GameBench captures and computes user experience metrics using video capture software on the device during actual gameplay. As illustrated in Figure 1 above, these metrics accurately reflect the true user experience, unlike the data extracted using a traditional average or aggregated engineering approach. In Figure 2 below, we lay out the differences between network performance and gaming performance metrics in full.
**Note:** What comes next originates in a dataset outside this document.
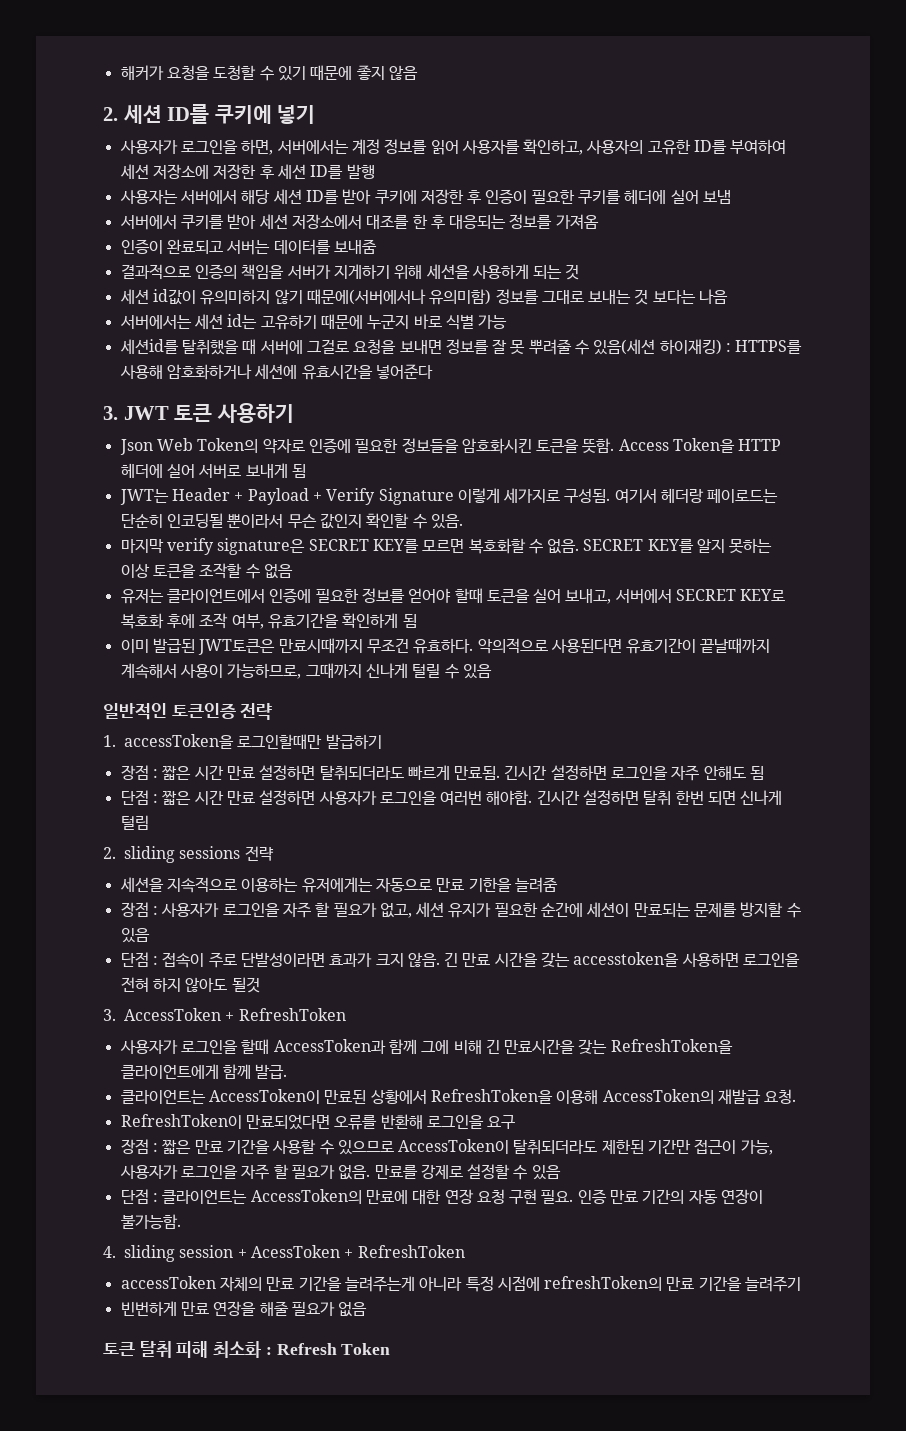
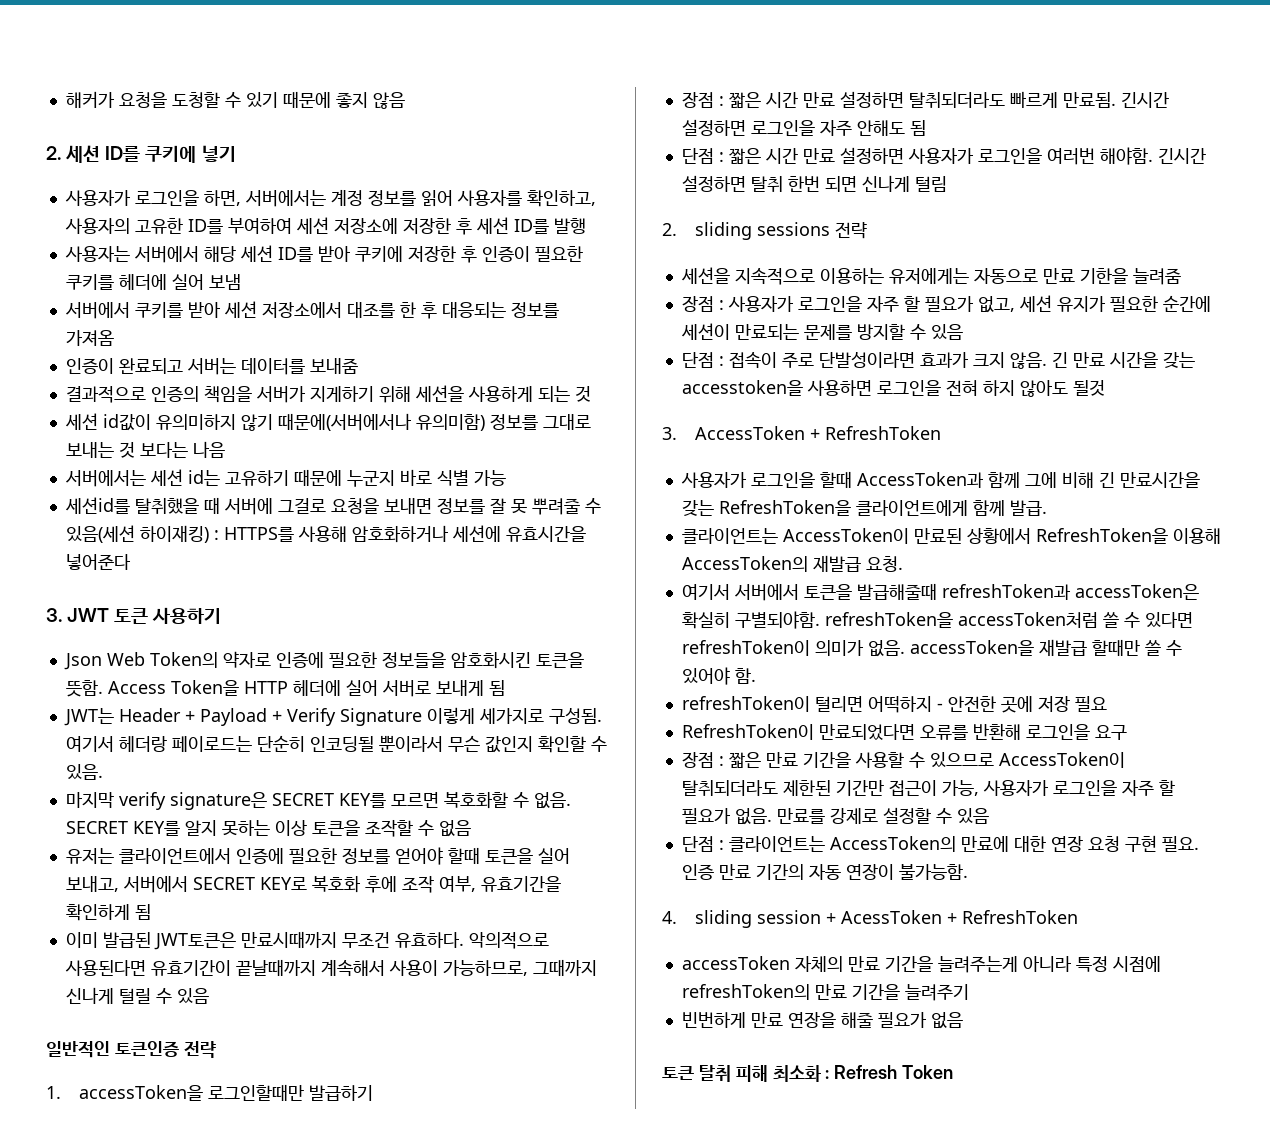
(797, 1096) none -> [681,583,1199,601] [681,611,1193,629] [681,639,1182,657] [681,667,756,685] [681,696,1107,713] // 여기서 서버에서 토큰을 발급해줄때 refreshToken과 accessToken은 확실히 구별되야함. refreshToken을 accessToken처럼 쓸 수 있다면 refreshToken이 의미가 없음. accessToken을 재발급 할때만 쓸 수 있어야 함. // refreshToken이 털리면 어떡하지 - 안전한 곳에 저장 필요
Metrics Network Methodologies
Median Download Speed Predict game user experience using indirect metrics –  Median FTP downloads, UDP packet loss and jitter measured using a reference server (not the actual cloud gaming platform server). Measure RTT network latency during web and app testing to reference server.
Packet Loss
Jitter
Latency
Mean opinion score (MOS) model Predicted game experience MOS score using crowdsourced FTP download and ping data collected.

 

Metrics GameBench Methodology
Animation Fluidity Capture and store actual gameplay frame rate – calculate variability and sustained fps drops to grade fluidity experience.
Application Latency Measure actual application gameplay latency (ie: Time between OS processing input and reaction rendered on screen).
Image Quality & Consistency Calculate Fractal and Spatial complexity from captured gameplay images – calculate actual % degradation in image quality compared to a reference.
Launch times Calculate actual time game took to reach gameplay directories.
Streaming Data Rate Measure the actual network usage by the local client application to/from the cloud gaming platform server.
Figure 2. The stark contrast between the demands of traditional network performance metrics, and those required for confident game performance management.

 

As we can clearly now see, not only are performance proxies an entirely inadequate approach for networks to measure and benchmark their current and future gaming experience, but the inherent complexity of the entire ecosystem, driven by the interplay between both new and emerging variables, demands an unprecedented degree of rigour.